アステイオン

サントリー学芸賞

『サントリー学芸賞選評集』受賞者特別寄稿vol.1 学芸のコミュニティ

2020年04月24日(金)
飯尾 潤(政策研究大学院大学教授)

SUNTORY FOUNDATION

講演などで受賞歴を読み上げられる際に、誤って、サントリー「文芸賞」と紹介されることがある。学芸という言葉になじみがないことを感じて、少し残念な気分になる。

この「学芸」は、おそらく西洋の学問でいうリベラル・アーツ(自由学芸あるいは教養)を指しているものと思われる。広い意味での知識人であれば、誰もがそれなりに理解しておくべき事柄が、学芸と呼ばれる。そこで優れた専門書であっても、分野外の読者には分からないという書物は、学芸賞の対象から外れる傾向にあるようだ。いわば、読書人が読んで楽しい本が選ばれているのである。その年の受賞作が発表されると、専門外の本であっても、いくつかを読んでみたいと思うのは、筆者だけではないだろう。

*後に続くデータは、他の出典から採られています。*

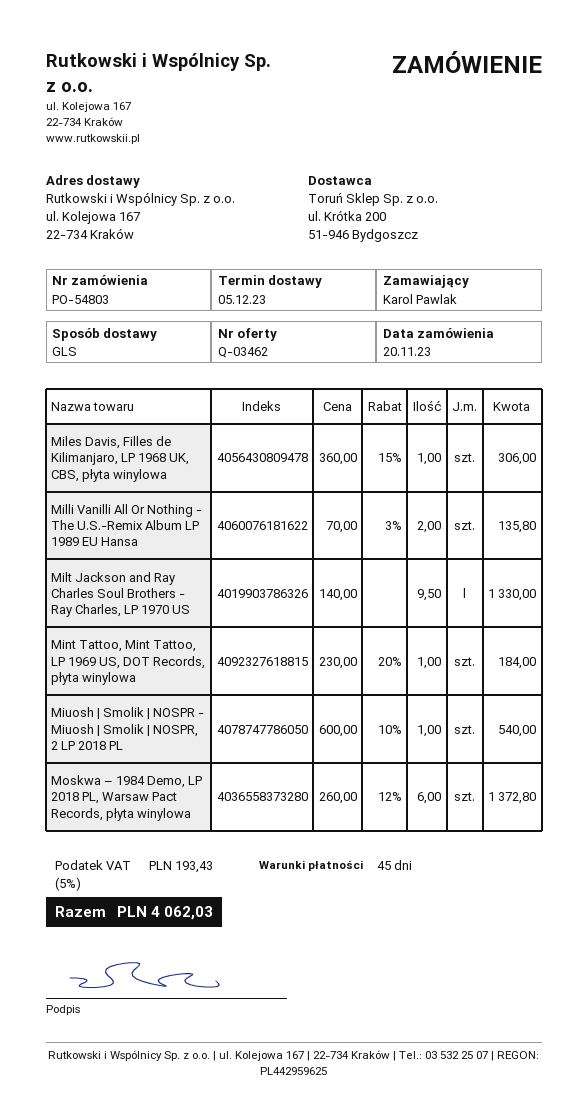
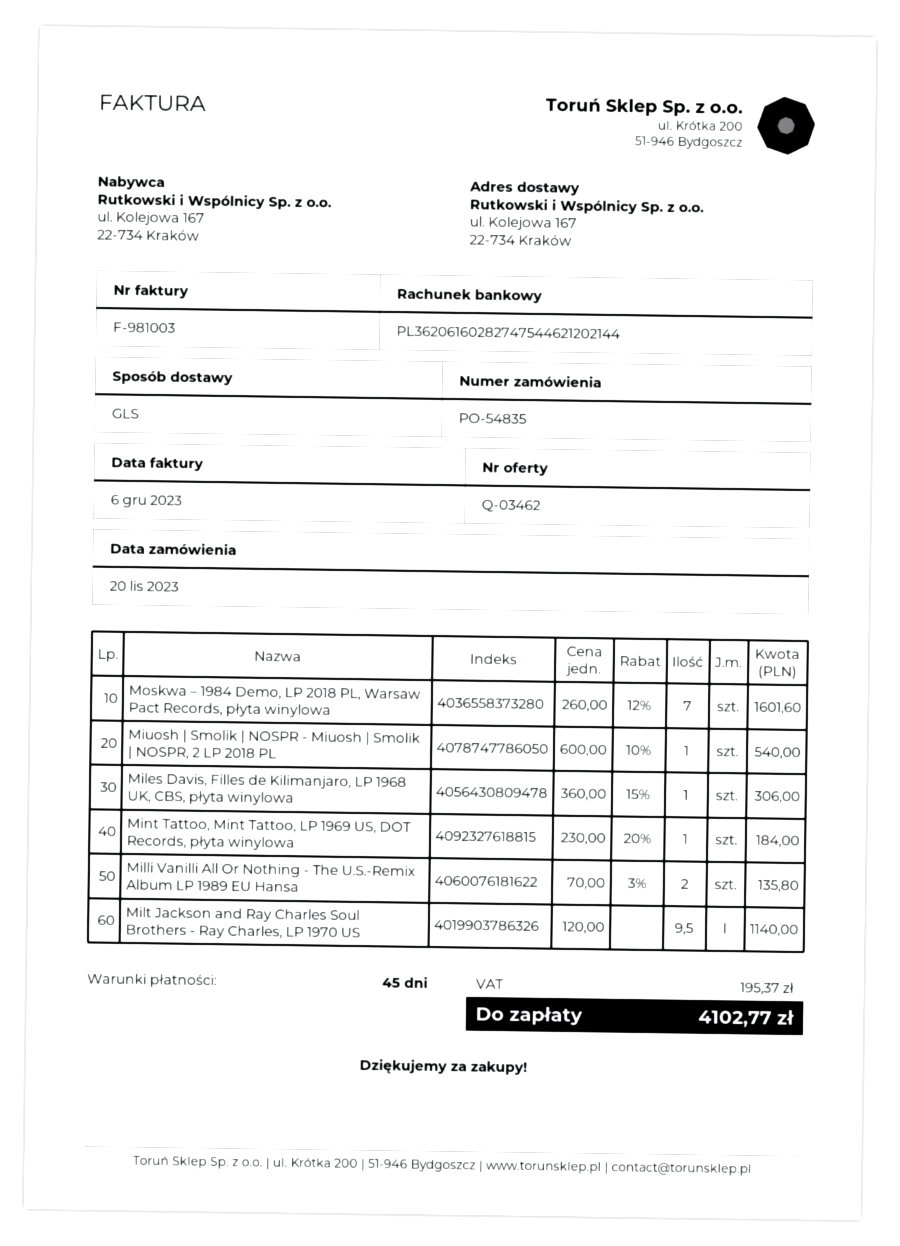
order number: PO-54803 -> PO-54835
Milt Jackson and Ray Charles Soul Brothers - Ray Charles, LP 1970 US: 9.5 x 140.00 = 1330.00 -> 9.5 x 120.00 = 1140.00
Moskwa – 1984 Demo, LP 2018 PL, Warsaw Pact Records, płyta winylowa: 6 x 260.00 - 12% = 1372.80 -> 7 x 260.00 - 12% = 1601.60
tax: 193.43 -> 195.37
total: 4062.03 -> 4102.77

ただ、学問の進歩は、より高度な研究技法への関心を高め、専門分化を前提にした精緻な研究業績を評価する傾向を持っている。そこで、最新の研究成果が、読んで分かるものだけでなくなってくる。だからといって、学問ごとの基準で、この賞を出すのは、適切でもないだろう。学芸の意味を考えれば、高度に専門化したなかで得られた知識を、より広い世界で理解されるものへと変換した著作が望ましいからである。むしろ、専門を超えた活動のきっかけとして、この賞は機能すべきではないか。

サントリー学芸賞は、特定の著作を対象に選定されているが、その著者を顕彰するという意味も強い。時に見られる「何々を中心として」という選考理由は、著者の研究活動を選ぶということを示唆するものであろう。若手から中堅といった世代の研究者を対象とするのも、賞を贈ることによって、その活動を励まし、さらに広い舞台に立ってもらおうという期待があるものと推測される。いわば、学芸のサークルに新たな仲間を呼び込もうという仕掛けである。サントリー文化財団のさまざまな研究プロジェクトで、過去の受賞者が活躍しているのも、その現れであろう。

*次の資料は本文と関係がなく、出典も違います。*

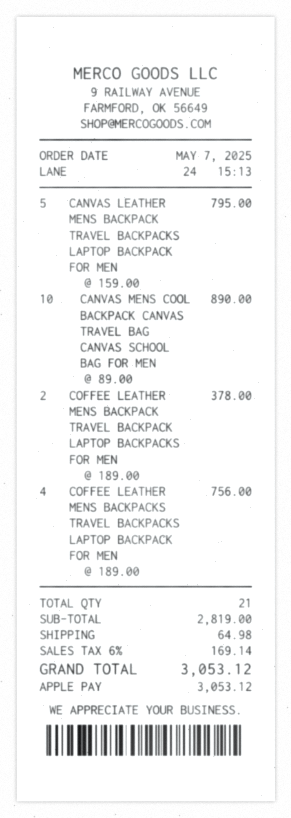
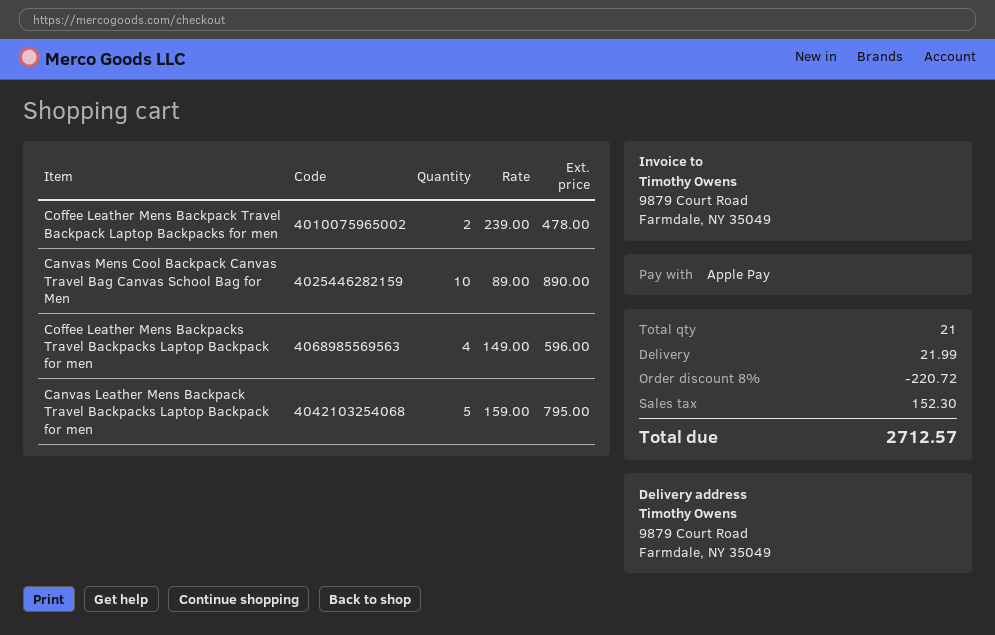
COFFEE LEATHER MENS BACKPACK TRAVEL BACKPACK LAPTOP BACKPACKS FOR MEN: 2 x 189.00 = 378.00 -> 2 x 239.00 = 478.00
COFFEE LEATHER MENS BACKPACKS TRAVEL BACKPACKS LAPTOP BACKPACK FOR MEN: 4 x 189.00 = 756.00 -> 4 x 149.00 = 596.00
discount: none -> 8% = 220.72
shipping: 64.98 -> 21.99
tax: 169.14 -> 152.30
total: 3053.12 -> 2712.57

ただ、受賞者の交流の場が、プロジェクトの参加に限られるのは惜しい気がする。目的のあるプロジェクトだと、参加者の広がりが抑えられるからである。たとえばイギリスの古い大学で、ディナーの席に列席して専門外の学者と会話を交わすことが、学術活動の重要な一環と考えられているように、専門を超えた研究者の交流は、学問の発展に大きな意味を持つ。そこに酒食が加わるのも、くつろいだ雰囲気を与える。ところが、現実には、日本の大学は、ますます世知辛くなり、目的のない知的会話や、研究者のくつろいだ交流の機会は減るどころか、敵視される傾向さえある。